(Aim of the exercise): Leaving out every picture, output the records below exactly as they are.

Edit difference data
++++++

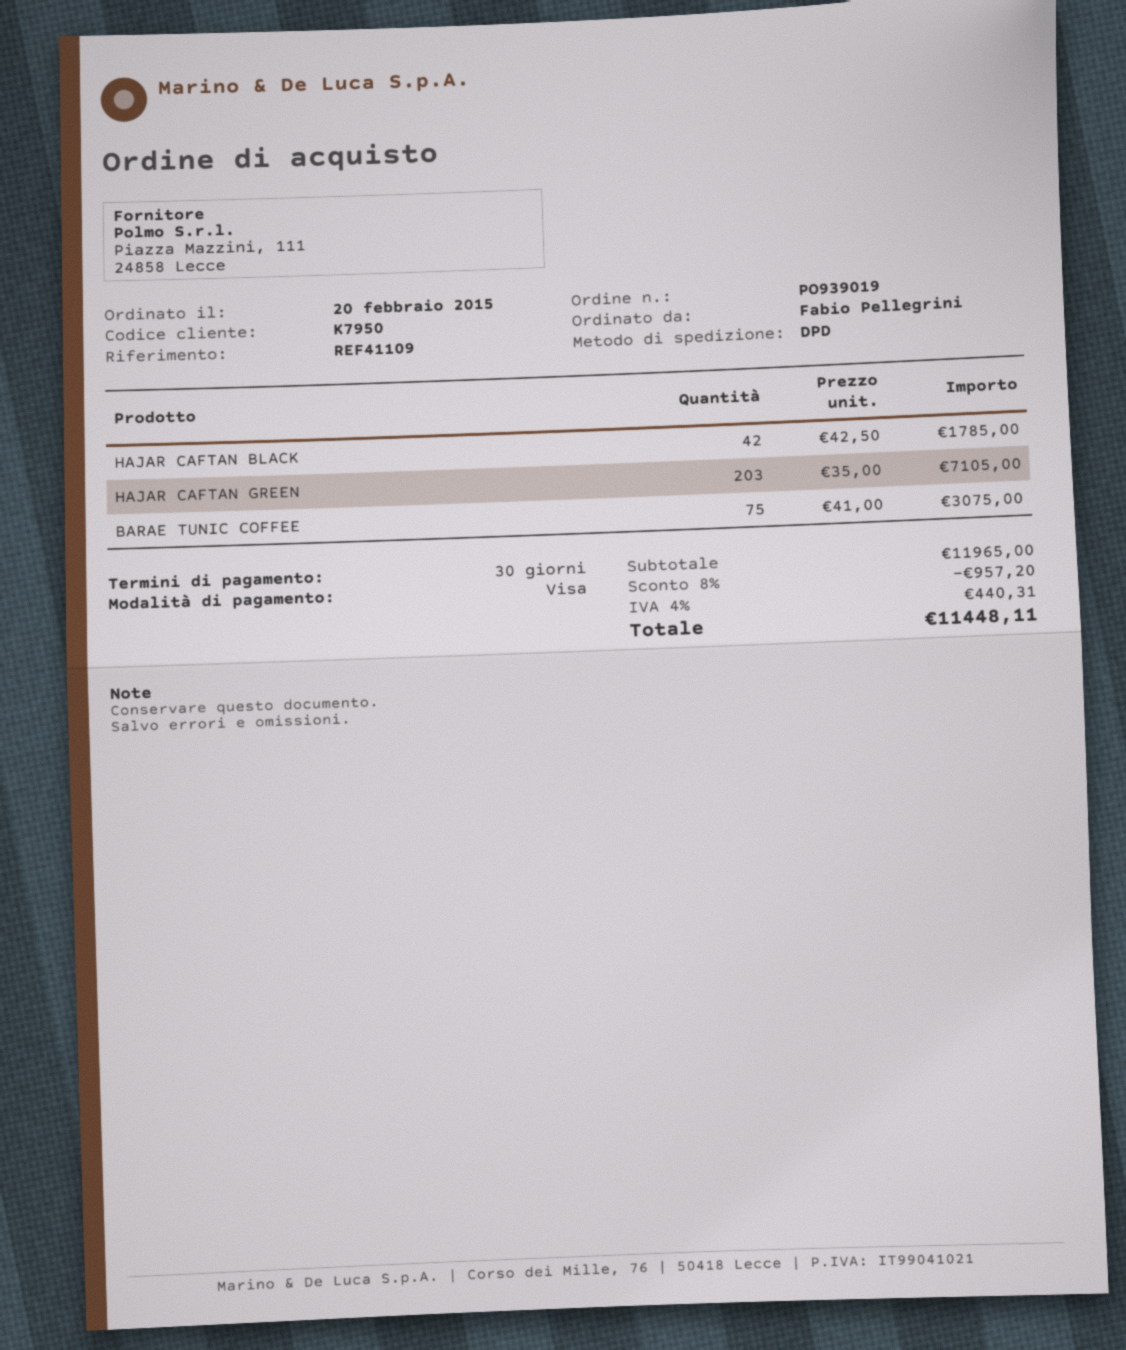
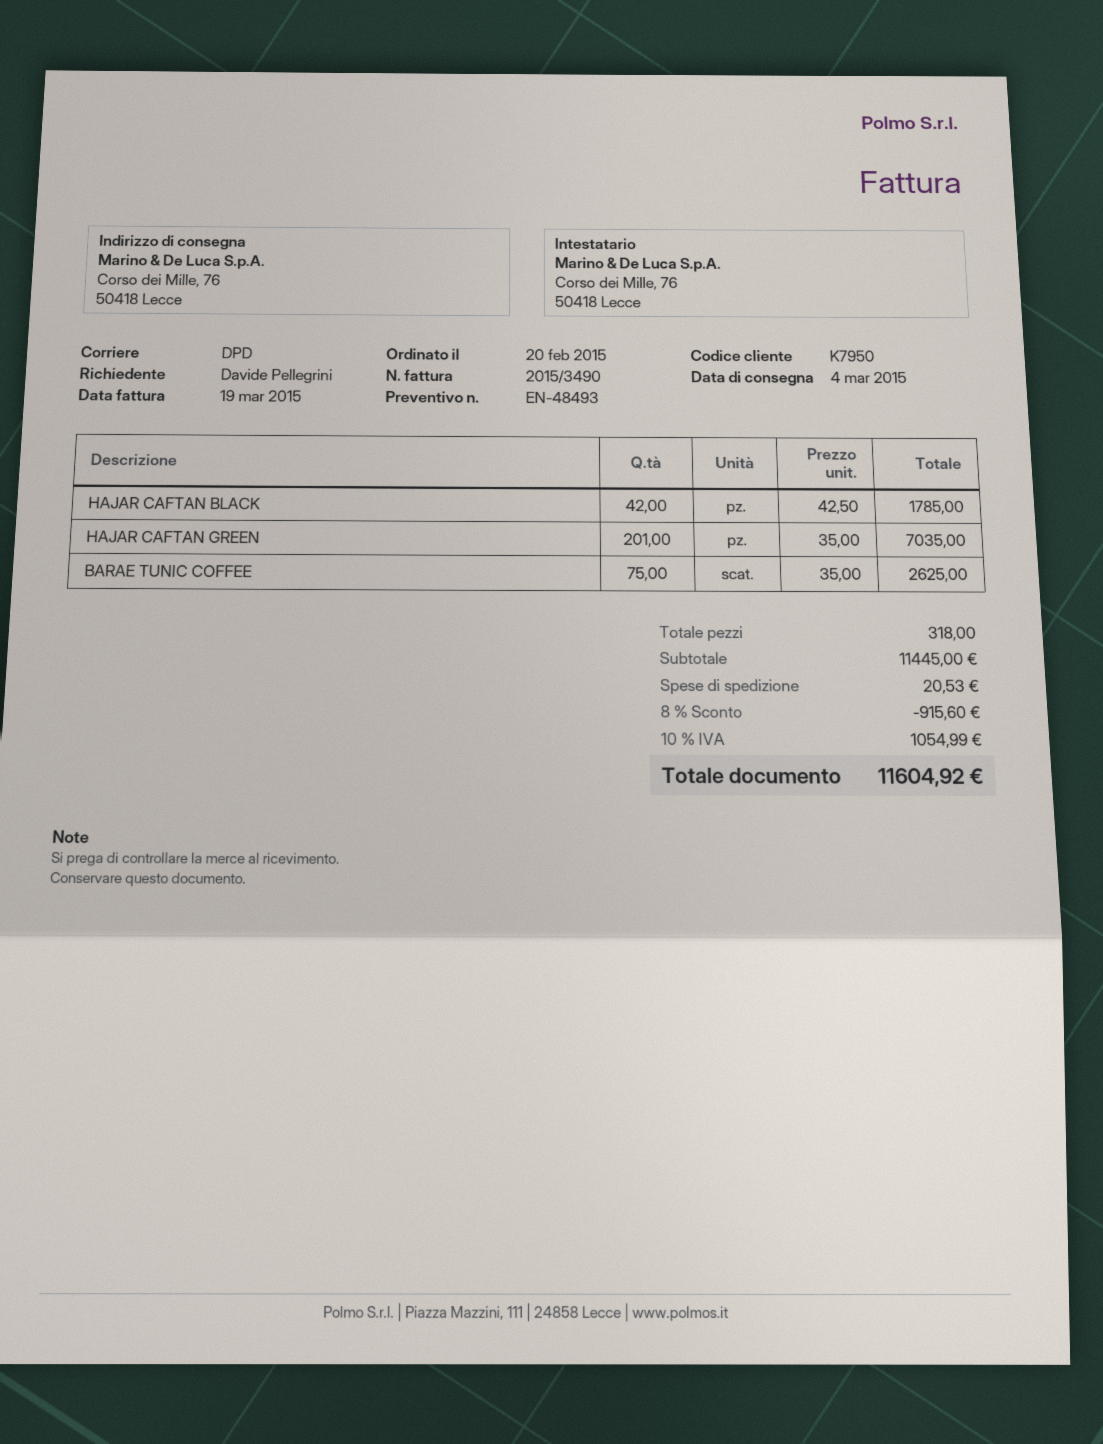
ordered by: Fabio Pellegrini -> Davide Pellegrini
HAJAR CAFTAN GREEN: 203 x 35.00 = 7105.00 -> 201 x 35.00 = 7035.00
BARAE TUNIC COFFEE: 75 x 41.00 = 3075.00 -> 75 x 35.00 = 2625.00
subtotal: 11965.00 -> 11445.00
discount: 8% = 957.20 -> 8% = 915.60
shipping: none -> 20.53
tax: 4% = 440.31 -> 10% = 1054.99
total: 11448.11 -> 11604.92

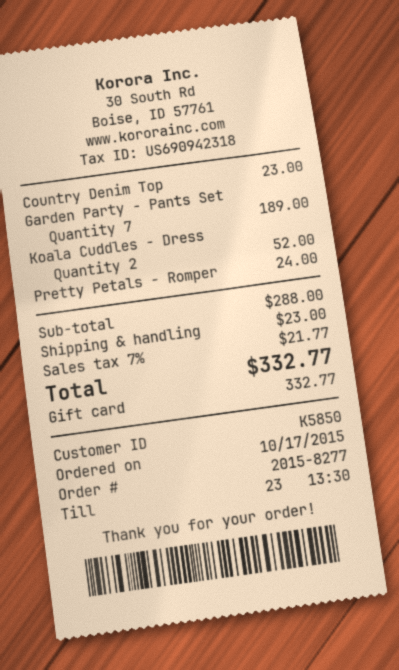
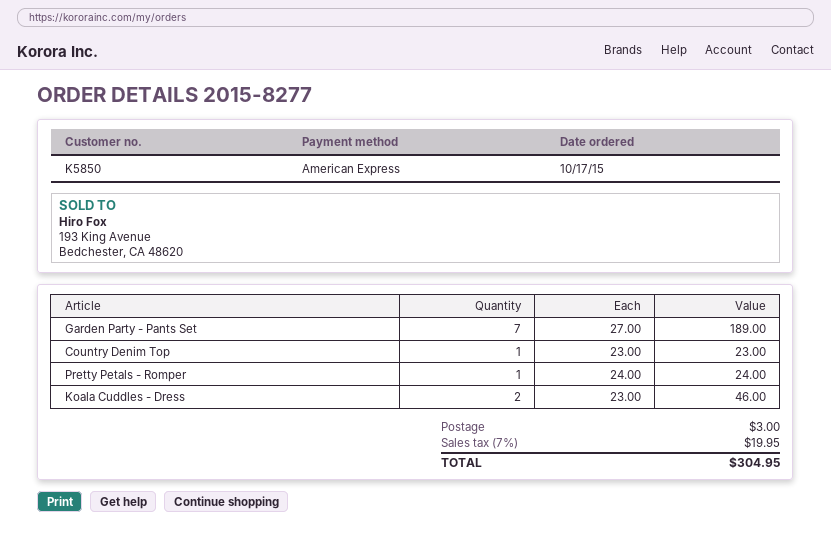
payment method: gift card -> American Express
Koala Cuddles - Dress: 2 for 52.00 -> 2 for 46.00
shipping: 23.00 -> 3.00
tax: 7% = 21.77 -> 7% = 19.95
total: 332.77 -> 304.95

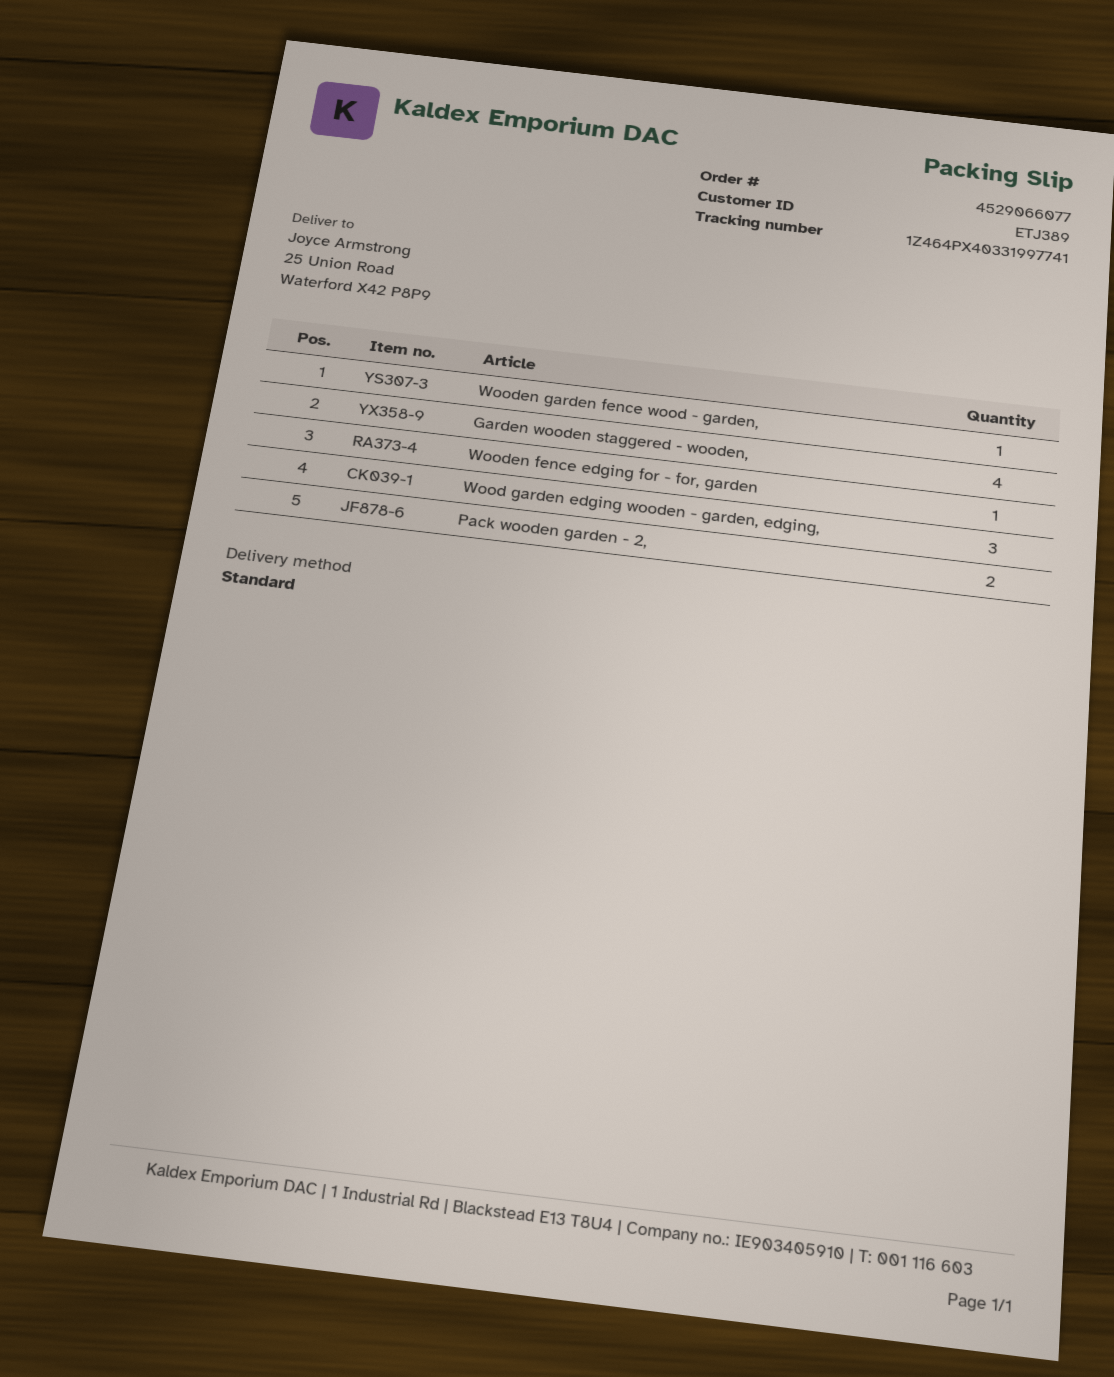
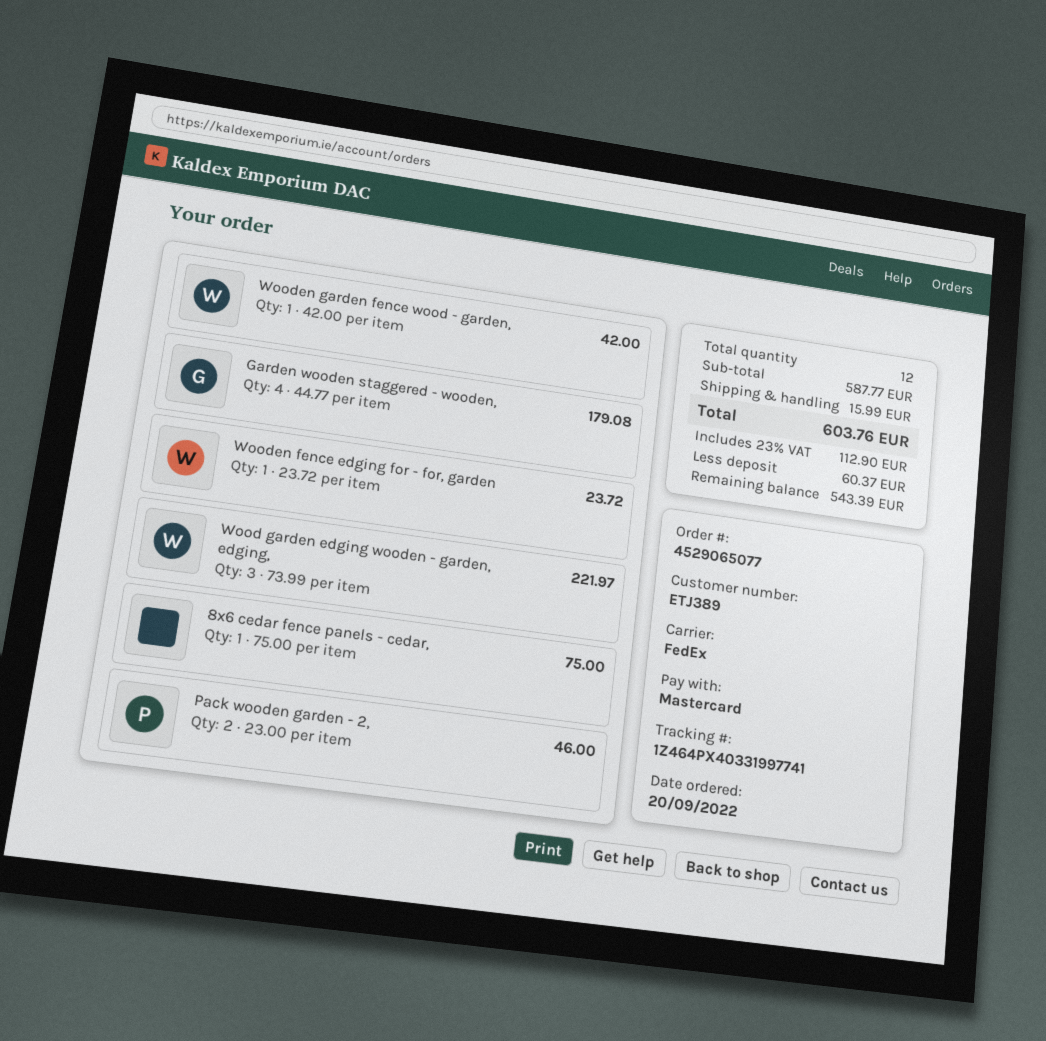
order number: 4529066077 -> 4529065077
shipping method: standard -> FedEx
8x6 cedar fence panels - cedar,: none -> 1

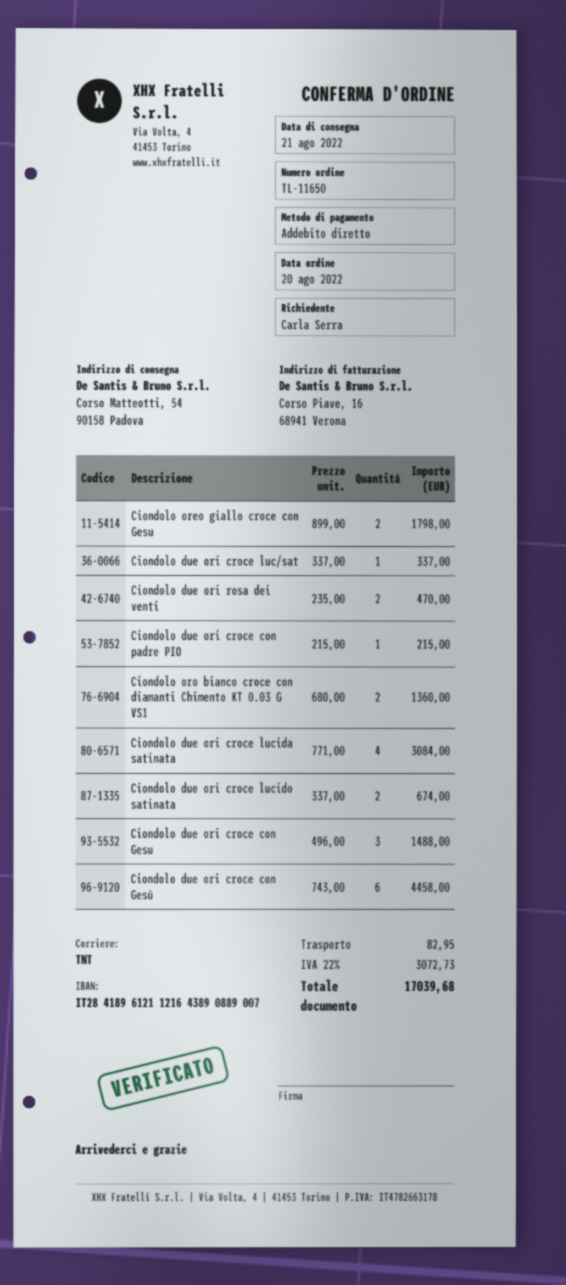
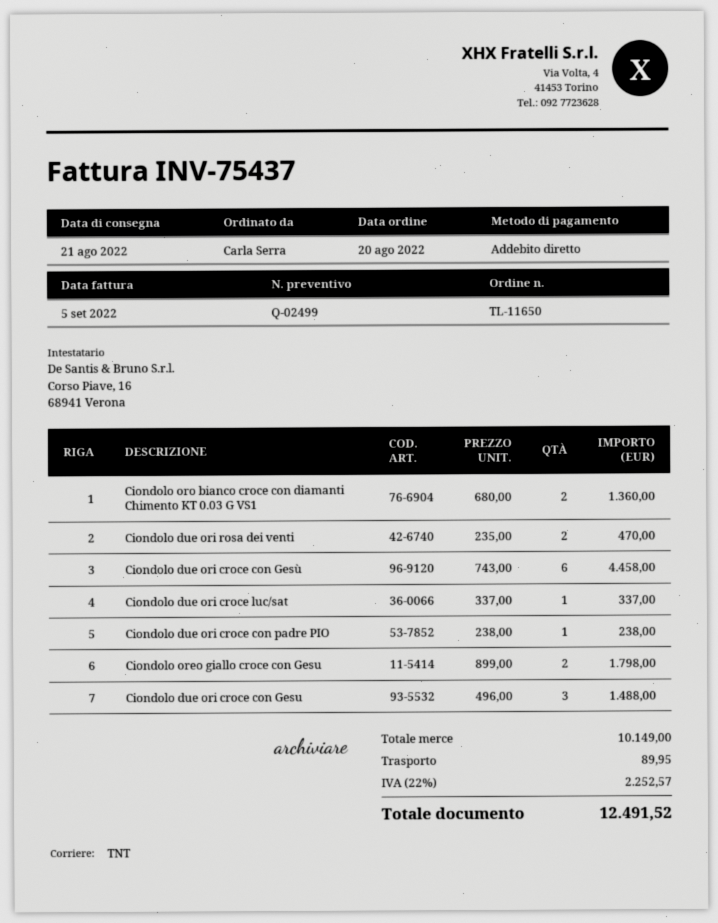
Ciondolo due ori croce con padre PIO: 1 x 215.00 = 215.00 -> 1 x 238.00 = 238.00
Ciondolo due ori croce lucida satinata: 4 x 771.00 = 3084.00 -> none
Ciondolo due ori croce lucido satinata: 2 x 337.00 = 674.00 -> none
shipping: 82.95 -> 89.95
tax: 22% = 3072.73 -> 22% = 2252.57
total: 17039.68 -> 12491.52

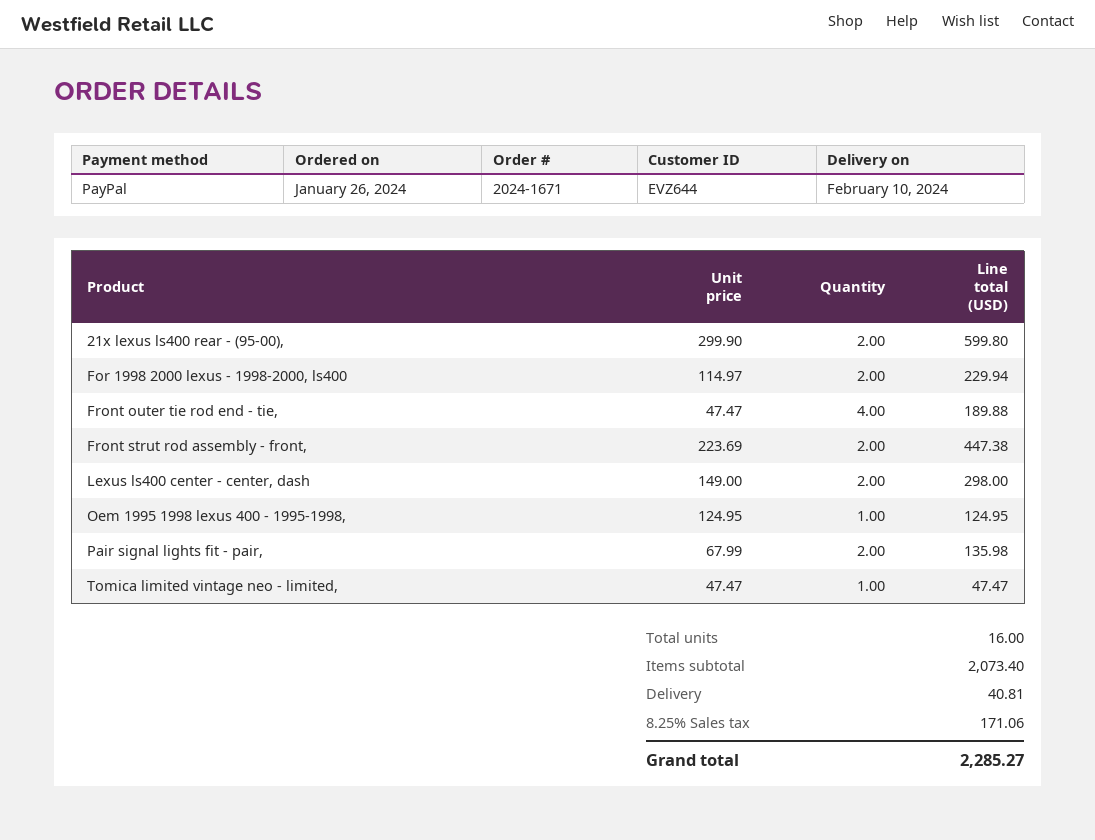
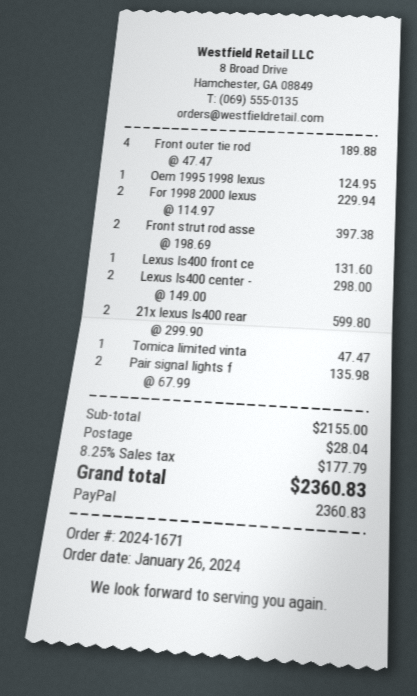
Front strut rod assembly - front,: 2 x 223.69 = 447.38 -> 2 x 198.69 = 397.38
Lexus ls400 front ce: none -> 1 x 131.60 = 131.60
subtotal: 2073.40 -> 2155.00
shipping: 40.81 -> 28.04
tax: 8.25% = 171.06 -> 8.25% = 177.79
total: 2285.27 -> 2360.83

++++++

(Completed task):
ordered by: Fabio Pellegrini -> Davide Pellegrini
HAJAR CAFTAN GREEN: 203 x 35.00 = 7105.00 -> 201 x 35.00 = 7035.00
BARAE TUNIC COFFEE: 75 x 41.00 = 3075.00 -> 75 x 35.00 = 2625.00
subtotal: 11965.00 -> 11445.00
discount: 8% = 957.20 -> 8% = 915.60
shipping: none -> 20.53
tax: 4% = 440.31 -> 10% = 1054.99
total: 11448.11 -> 11604.92

payment method: gift card -> American Express
Koala Cuddles - Dress: 2 for 52.00 -> 2 for 46.00
shipping: 23.00 -> 3.00
tax: 7% = 21.77 -> 7% = 19.95
total: 332.77 -> 304.95

order number: 4529066077 -> 4529065077
shipping method: standard -> FedEx
8x6 cedar fence panels - cedar,: none -> 1

Ciondolo due ori croce con padre PIO: 1 x 215.00 = 215.00 -> 1 x 238.00 = 238.00
Ciondolo due ori croce lucida satinata: 4 x 771.00 = 3084.00 -> none
Ciondolo due ori croce lucido satinata: 2 x 337.00 = 674.00 -> none
shipping: 82.95 -> 89.95
tax: 22% = 3072.73 -> 22% = 2252.57
total: 17039.68 -> 12491.52

Front strut rod assembly - front,: 2 x 223.69 = 447.38 -> 2 x 198.69 = 397.38
Lexus ls400 front ce: none -> 1 x 131.60 = 131.60
subtotal: 2073.40 -> 2155.00
shipping: 40.81 -> 28.04
tax: 8.25% = 171.06 -> 8.25% = 177.79
total: 2285.27 -> 2360.83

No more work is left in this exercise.